RESULTS: Differences in allele frequencies between persons with spontaneous resolution and persistence were identified on chromosomes 19q13.13 and 6p21.32. On chromosome 19, allele frequency differences localized near IL-28B and included rs12979860 (overall per-allele OR, 0.45; P = 2.17 × 10-30) and 10 additional SNPs spanning 55 000 base pairs. On chromosome 6, allele frequency differences localized near genes for HLA class II and included rs4273729 (overall per-allele OR, 0.59; P = 1.71 × 10-16) near DQB1*03:01 and an additional 116 SNPs spanning 1 090 000 base pairs.

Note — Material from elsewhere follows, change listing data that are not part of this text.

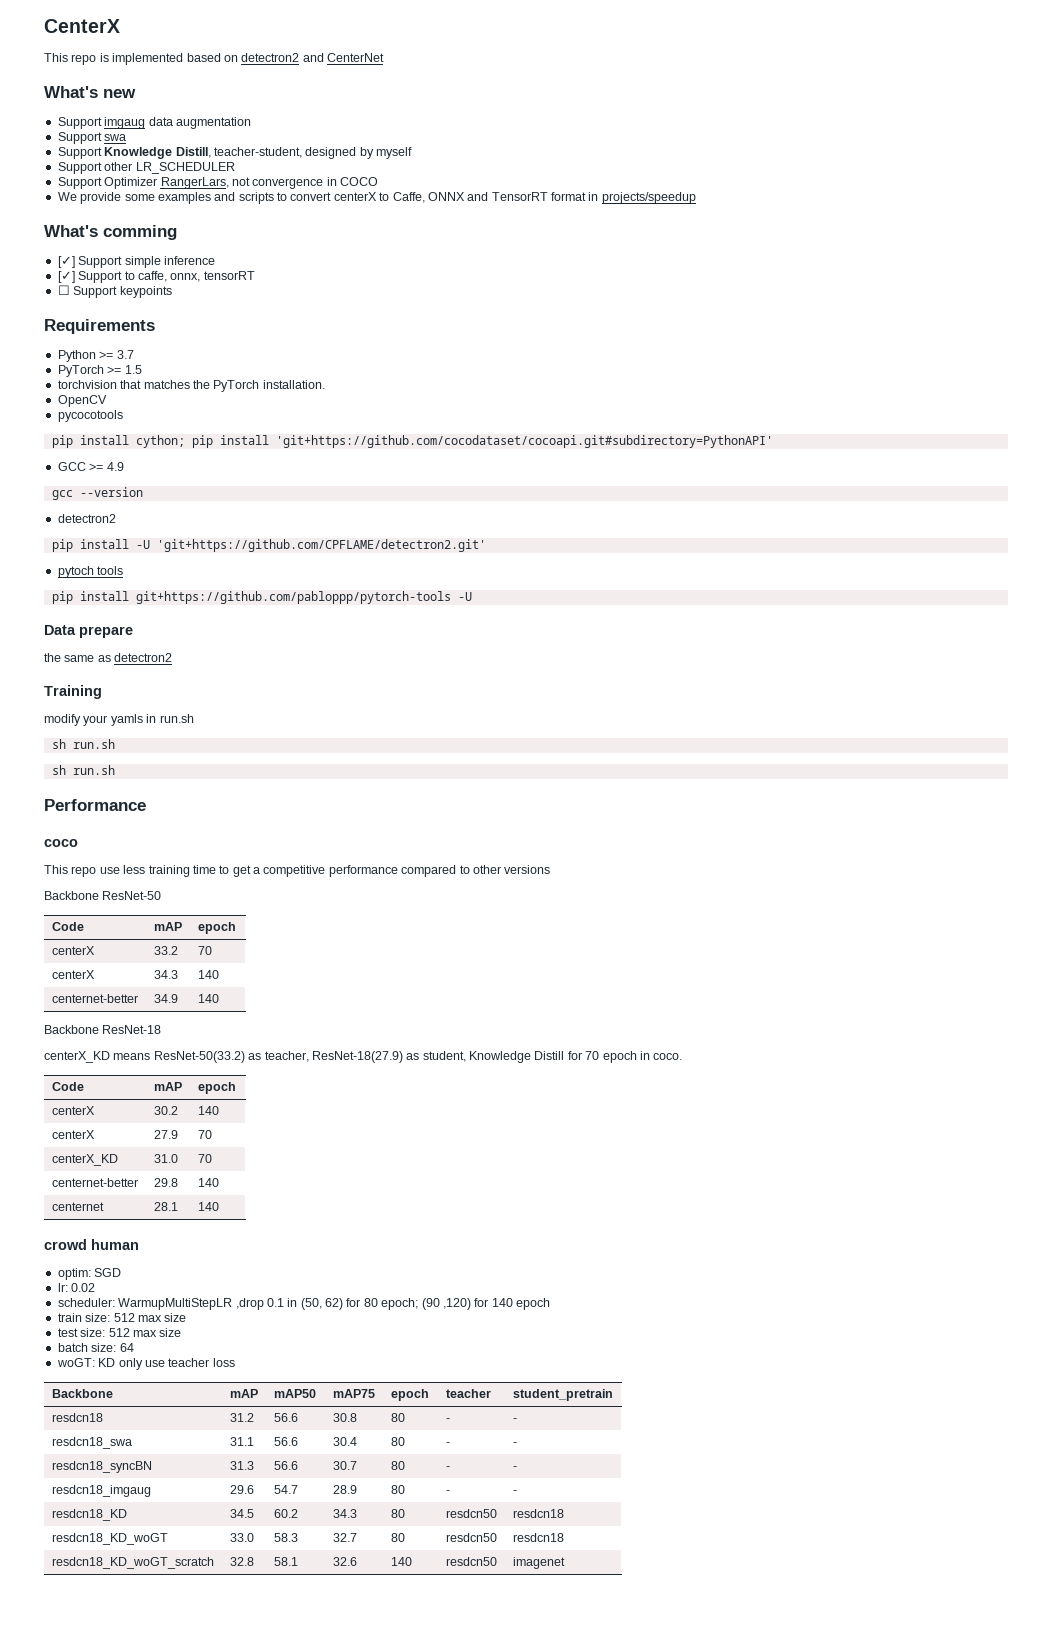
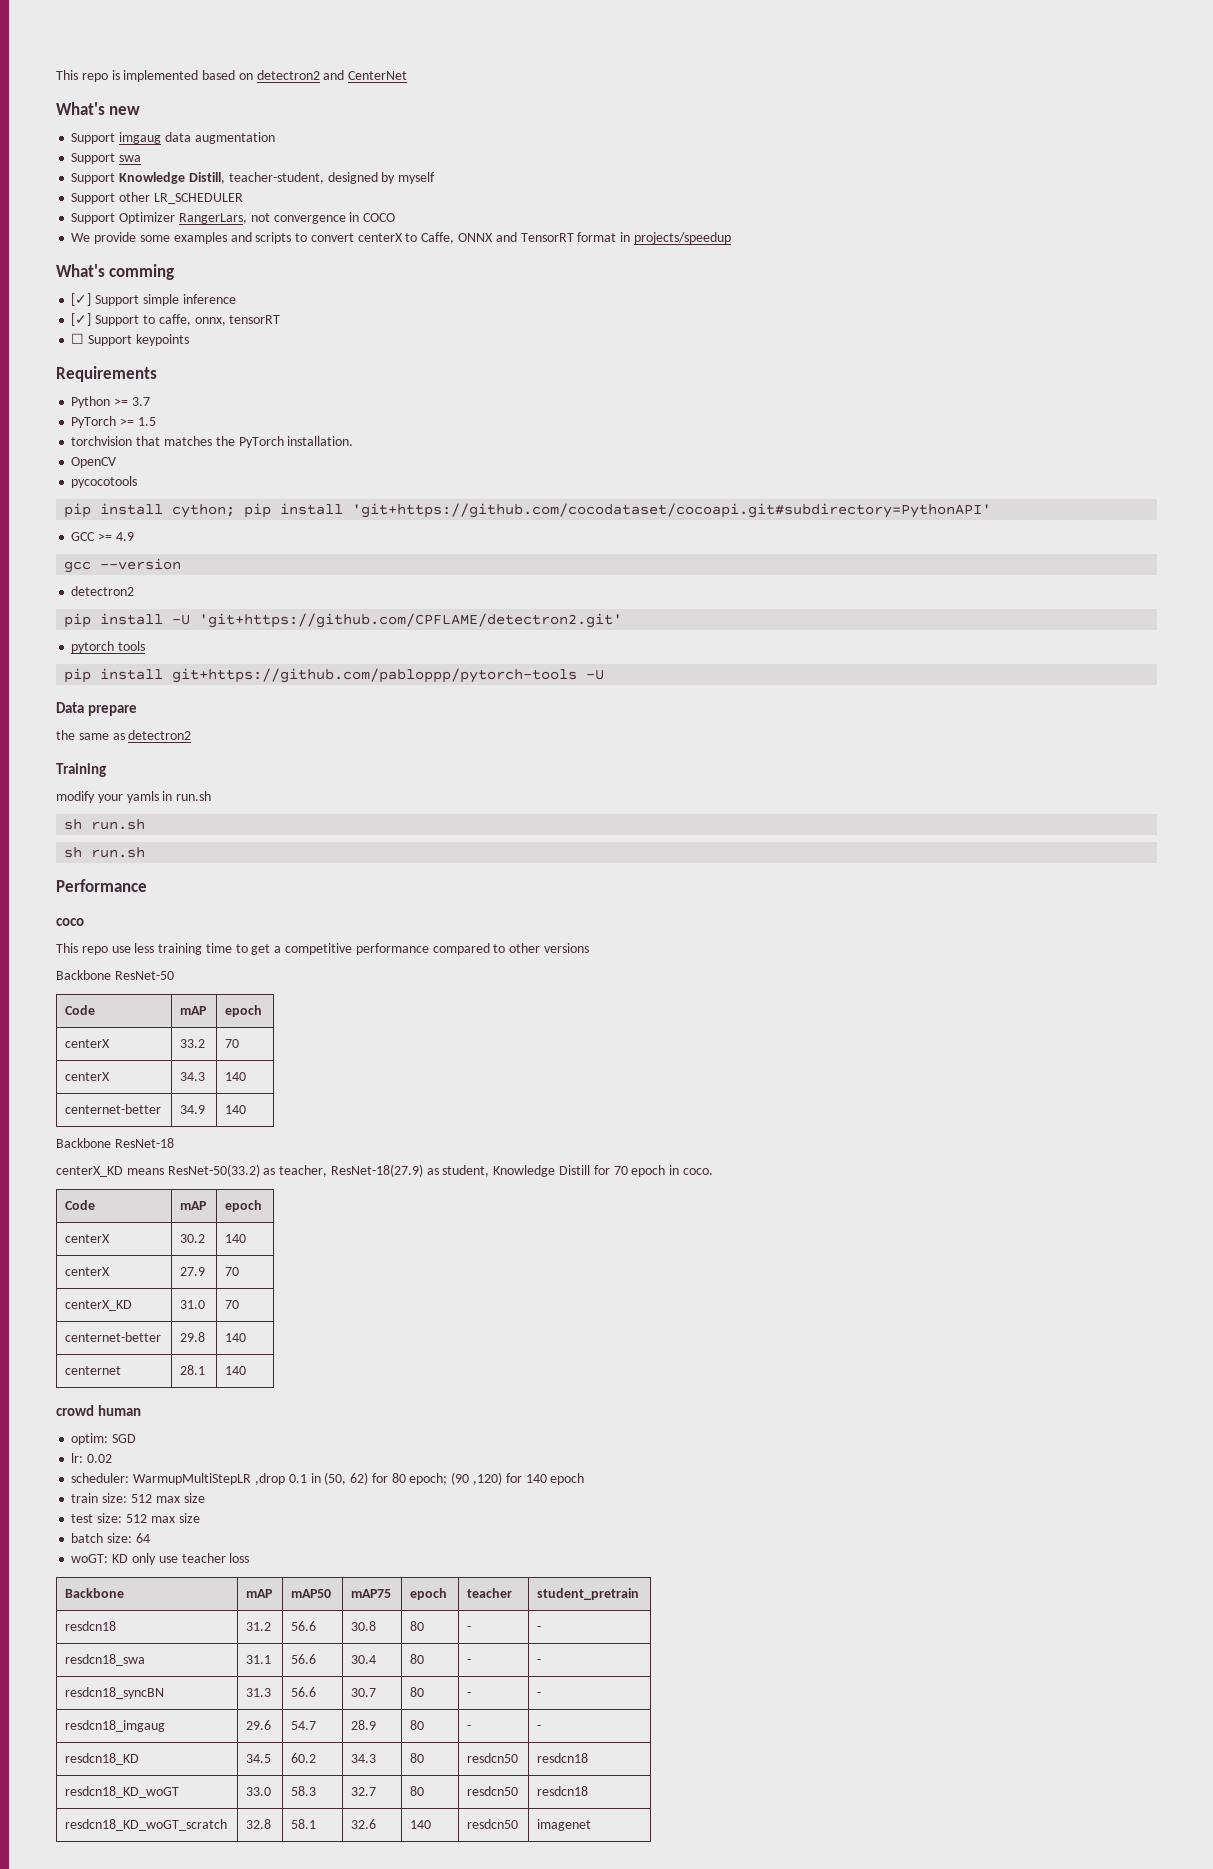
[44,19,120,33] CenterX // -> (56, 75) none
[57,566,94,578] pytoch -> [71,641,115,653] pytorch

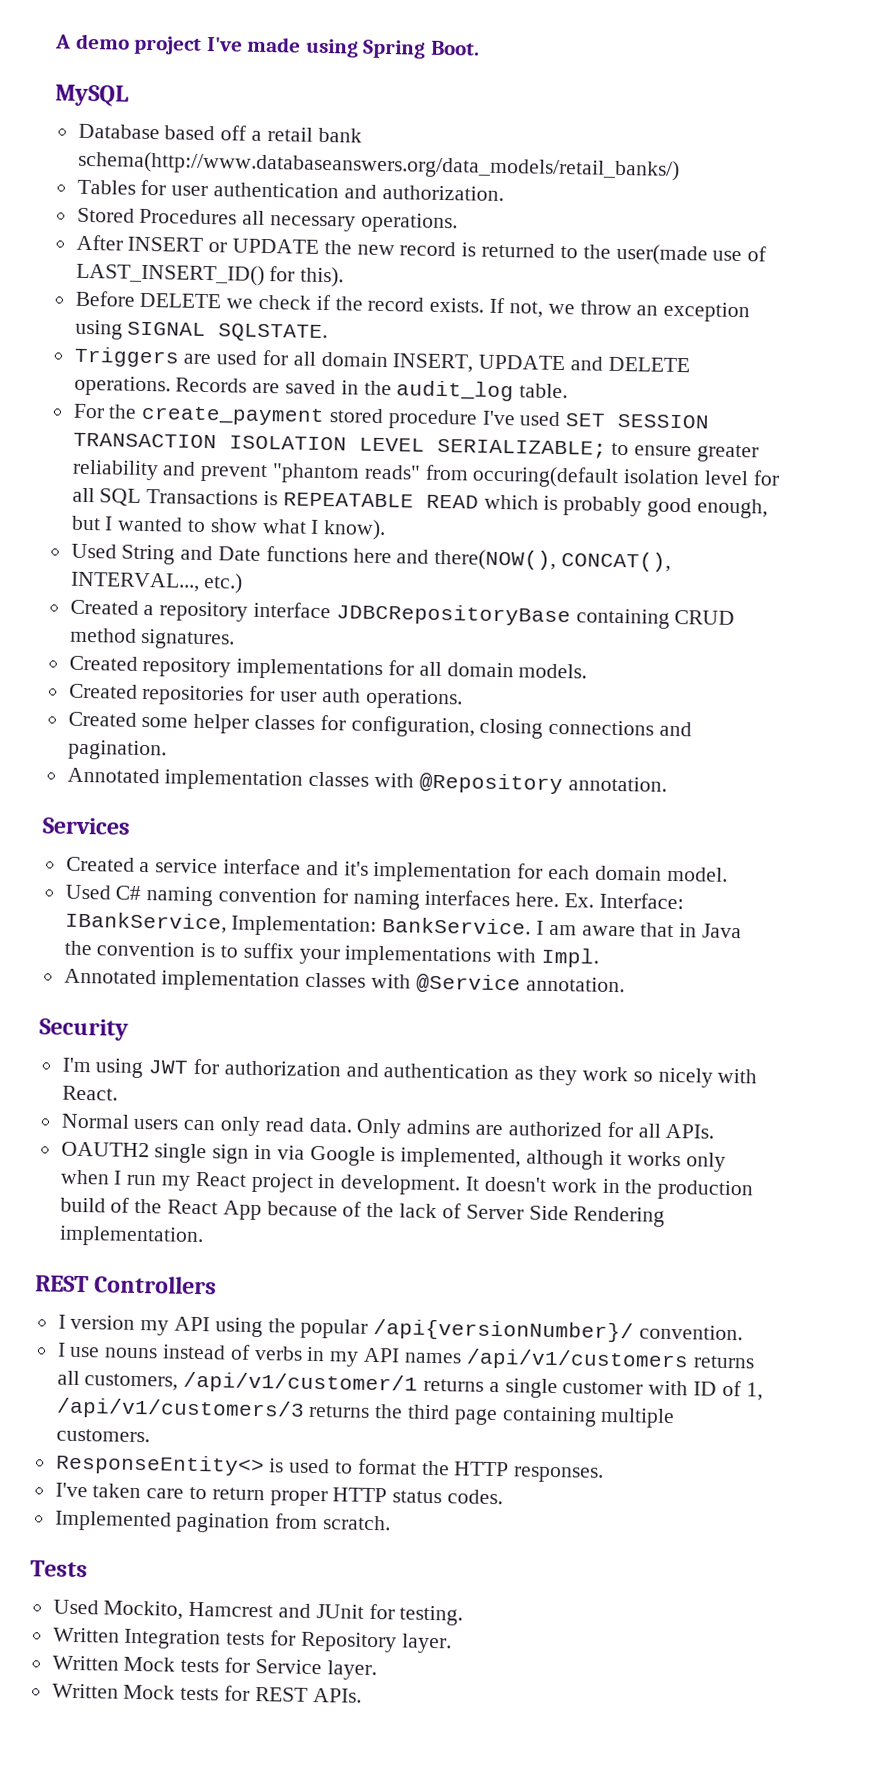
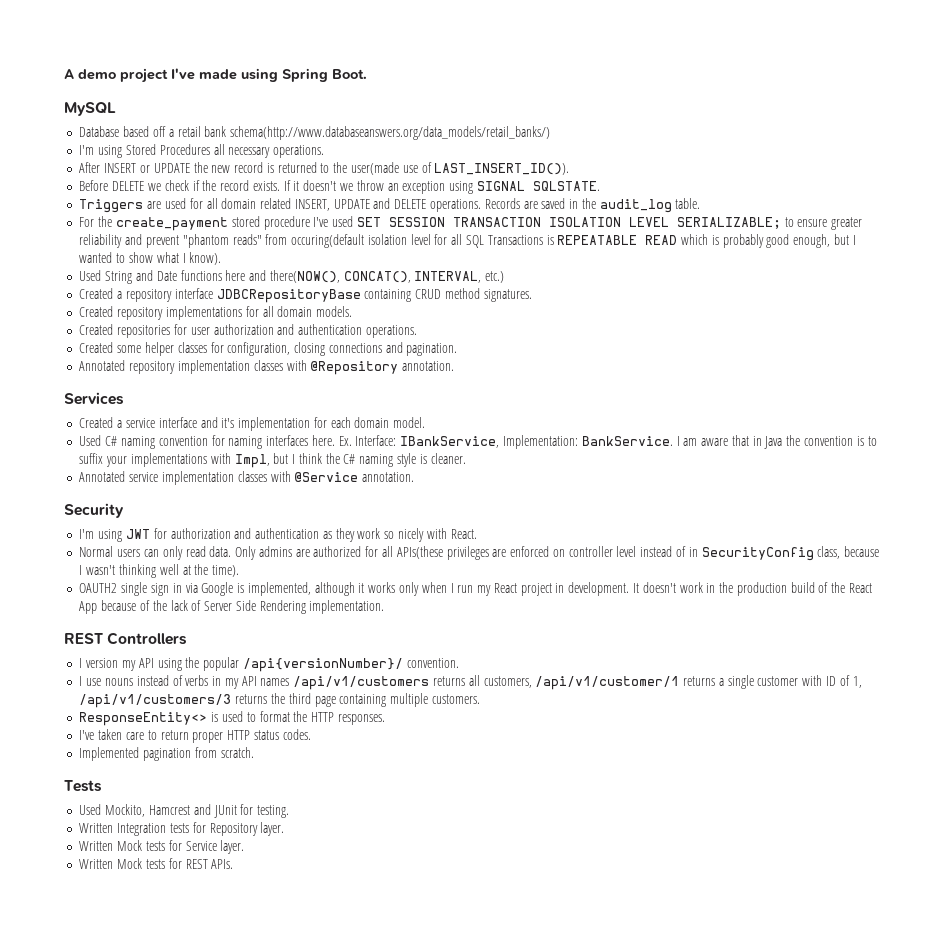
[76,179,504,202] Tables for user authentication and authorization. // -> [79,145,123,158] I'm using
[75,262,345,288] LAST_INSERT_ID() for this). -> [434,163,570,175] LAST_INSERT_ID()).
[508,301,543,318] not, -> [293,180,337,191] it doesn't
(388, 359) none -> [260,198,292,209] related
[69,571,200,592] INTERVAL..., -> [414,271,482,283] INTERVAL,
[321,688,361,703] auth -> [213,324,363,335] authorization and authentication
(160, 775) none -> [129,361,176,374] repository
[541,947,600,968] [63,968,157,985] Impl. // Annotated -> [234,453,466,468] [79,471,159,482] Impl, but I think the C# naming style is cleaner. // Annotated service
[665,1123,715,1139] APIs. -> [396,546,880,561] [79,564,240,578] APIs(these privileges are enforced on controller level instead of in SecurityConfig class, because I wasn't thinking well at the time).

The associations in chromosomes 19 and 6 were independent and additive and explain an estimated 14.9% (95% CI, 8.5% to 22.6%) and 15.8% (CI, 4.4% to 31.0%) of the variation in HCV resolution in persons of European and African ancestry, respectively. Replication of the chromosome 6 SNP, rs4272729, in an additional 745 persons confirmed the findings (P = 0.015). LIMITATION: Epigenetic effects were not studied.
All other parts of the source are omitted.